I reached two hundred miles per hour within seconds, but I didn’t want to go down yet. I jumped back to forty-five thousand feet and loitered, falling and returning, never letting myself fall more than a few seconds. But then the mask fogged, then frosted, and I felt a stinging on my wrist and a wave of dizziness.

I jumped away, appearing twenty-five thousand feet lower, in warmer and thicker air. I let myself fall, working my jaw vigorously to equalize the pressure in my inner ears.

Jumping directly back to ground level would probably have burst my eardrums.

With the air pulling at my clothes and shrieking past my helmet, I watched the GPS’s altimeter reading flash down through the numbers. When it blurred past ten thousand feet, I took a deep breath and jumped home to the cabin in the Yukon.

 

“Looks like frostbite,” Mom said two days later.

I had a half-inch blister on the back of my right wrist and it was turning dark brown. “Will I lose my arm?”

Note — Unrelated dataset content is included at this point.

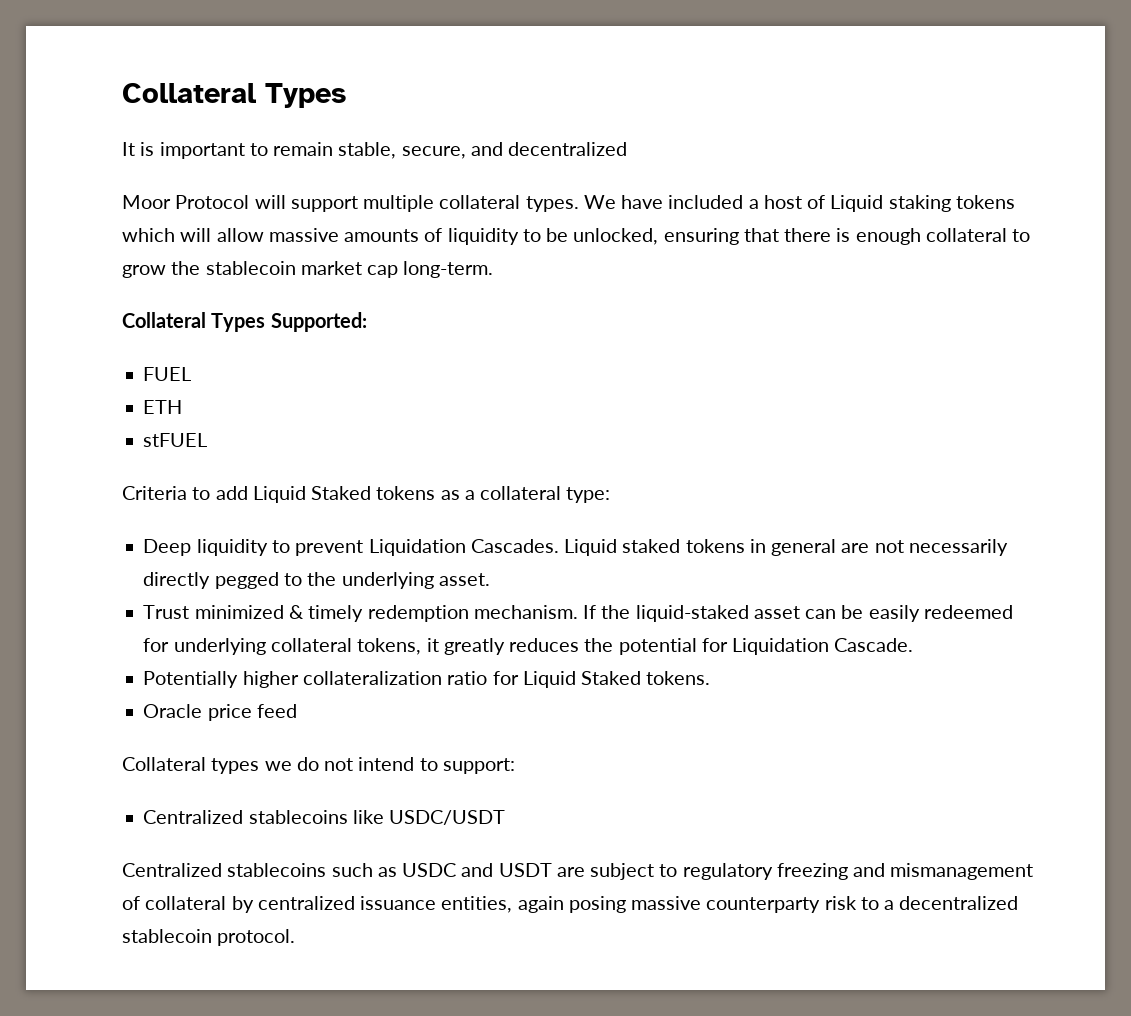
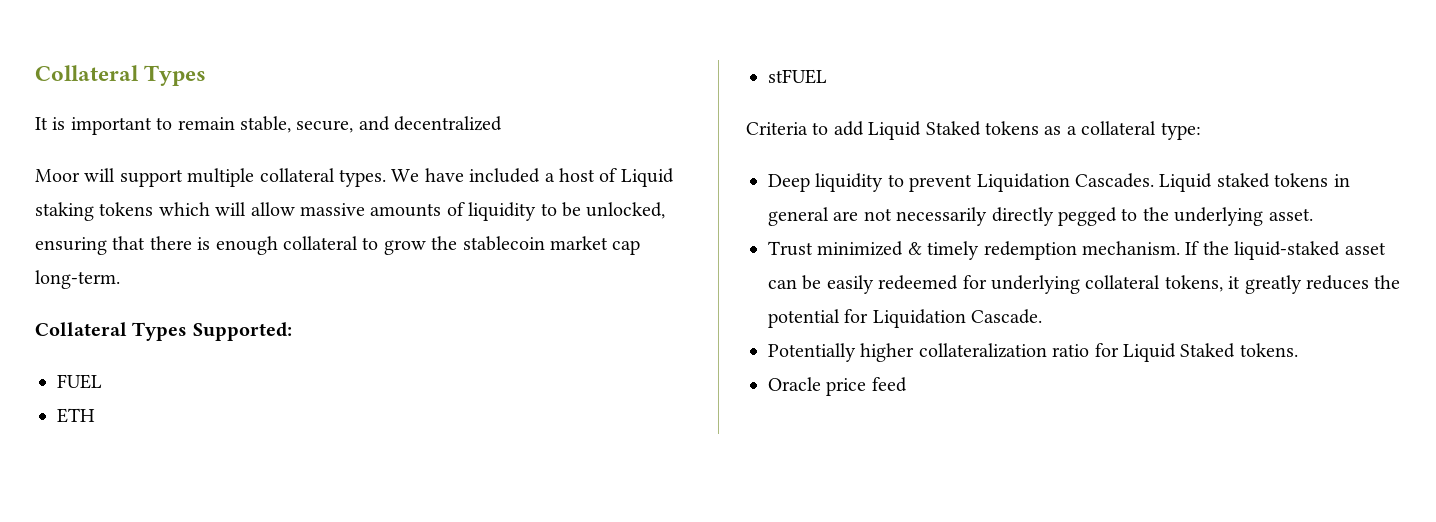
- Moor Protocol will support multiple collateral types.
+ Moor will support multiple collateral types.
- Collateral types we do not intend to support:
- Centralized stablecoins like USDC/USDT
- Centralized stablecoins such as USDC and USDT are subject to regulatory freezing and mismanagement of collateral by centralized issuance entities, again posing massive counterparty risk to a decentralized stablecoin protocol.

Mom laughed. “I don’t think so. What were you doing?”

I shrugged. “Stuff.”

She stopped laughing. Mom could smell evasion at a hundred yards. “Antarctica?”

I thought about agreeing—it was winter down there, after all. “No, I was only nine miles away from the pit.”

“West Texas? It has to be in the nineties there, if not warmer.”

I pointed my finger up.

She looked at the ceiling, puzzled, then her mouth formed an “o” shape. “Nine miles. Straight up?”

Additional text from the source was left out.